→ **Your instructions**:
Write out the lines below exactly, beginning at the one with "[121,1497,134,1504] - ->" and stopping after the one with "[316,562,418,571] [18,578,160,590] for"; the pictures are not copied.

→ **Provided data**:
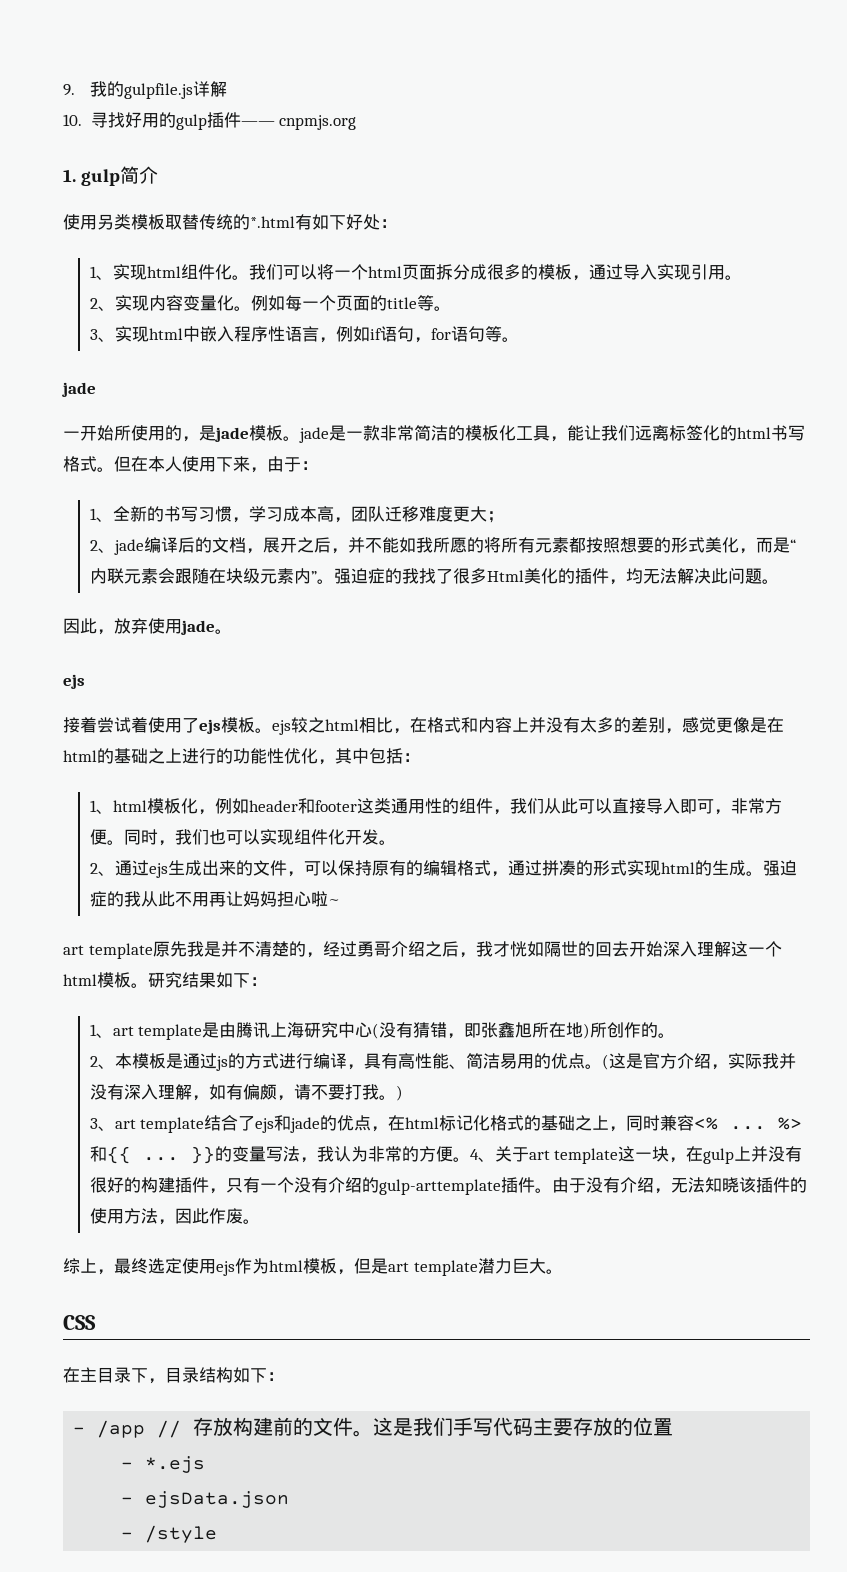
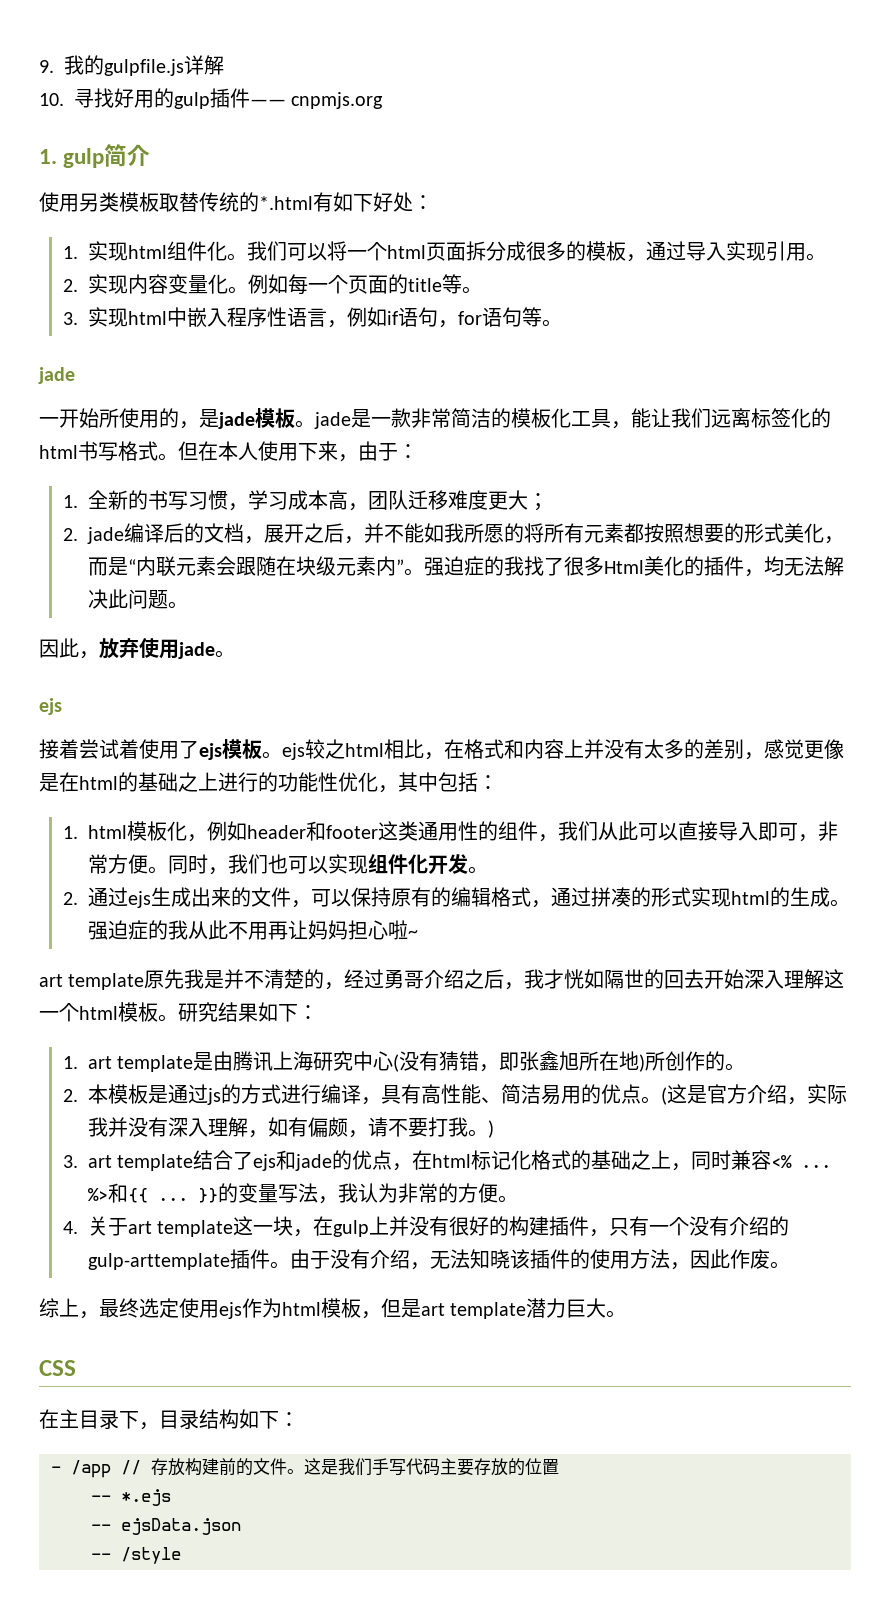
[89,266,113,280] 1、 -> [62,246,78,259] 1.
[89,298,115,311] 2、 -> [62,279,78,292] 2.
[89,329,115,342] 3、 -> [62,312,78,325] 3.
[89,508,113,522] 1、 -> [62,495,78,508] 1.
[89,540,115,553] 2、 -> [62,528,78,541] 2.
[89,800,113,814] 1、 -> [62,826,78,839] 1.
[89,863,115,876] 2、 -> [62,892,78,905] 2.
[89,1024,113,1038] 1、 -> [62,1056,78,1069] 1.
[89,1056,115,1069] 2、 -> [62,1089,78,1102] 2.
[89,1118,115,1131] 3、 -> [62,1155,78,1168] 3.
[469,1149,495,1162] 4、 -> [62,1221,78,1234] // 4.
[121,1462,134,1469] - -> [91,1495,111,1502] --
[121,1497,134,1504] - -> [91,1524,111,1531] --
[121,1532,134,1539] - -> [91,1553,111,1560] --

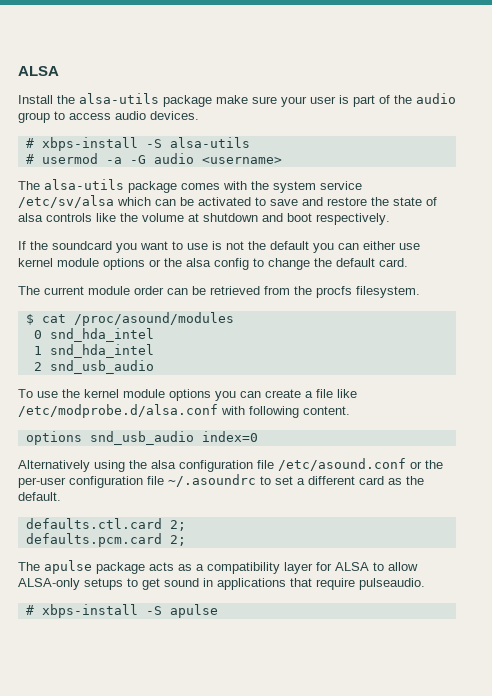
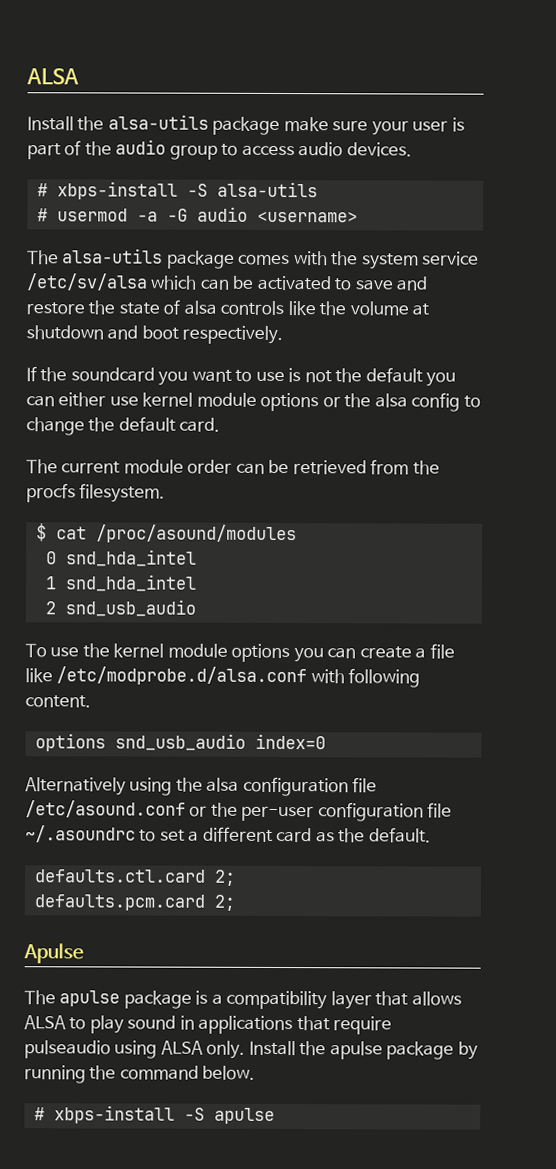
(186, 540) none -> [23,943,84,964] // Apulse
[149,562,192,571] acts as -> [195,990,209,1005] is
[316,562,418,571] [18,578,160,590] for ALSA to allow ALSA-only setups to get -> [375,991,462,1006] [24,1015,124,1034] that allows ALSA to play
[359,578,425,590] pulseaudio. -> [24,1040,478,1060] [24,1065,256,1084] pulseaudio using ALSA only. Install the apulse package by running the command below.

→ **Answer area**:
[121,1497,134,1504] - -> [91,1524,111,1531] --
[121,1532,134,1539] - -> [91,1553,111,1560] --

(186, 540) none -> [23,943,84,964] // Apulse
[149,562,192,571] acts as -> [195,990,209,1005] is
[316,562,418,571] [18,578,160,590] for ALSA to allow ALSA-only setups to get -> [375,991,462,1006] [24,1015,124,1034] that allows ALSA to play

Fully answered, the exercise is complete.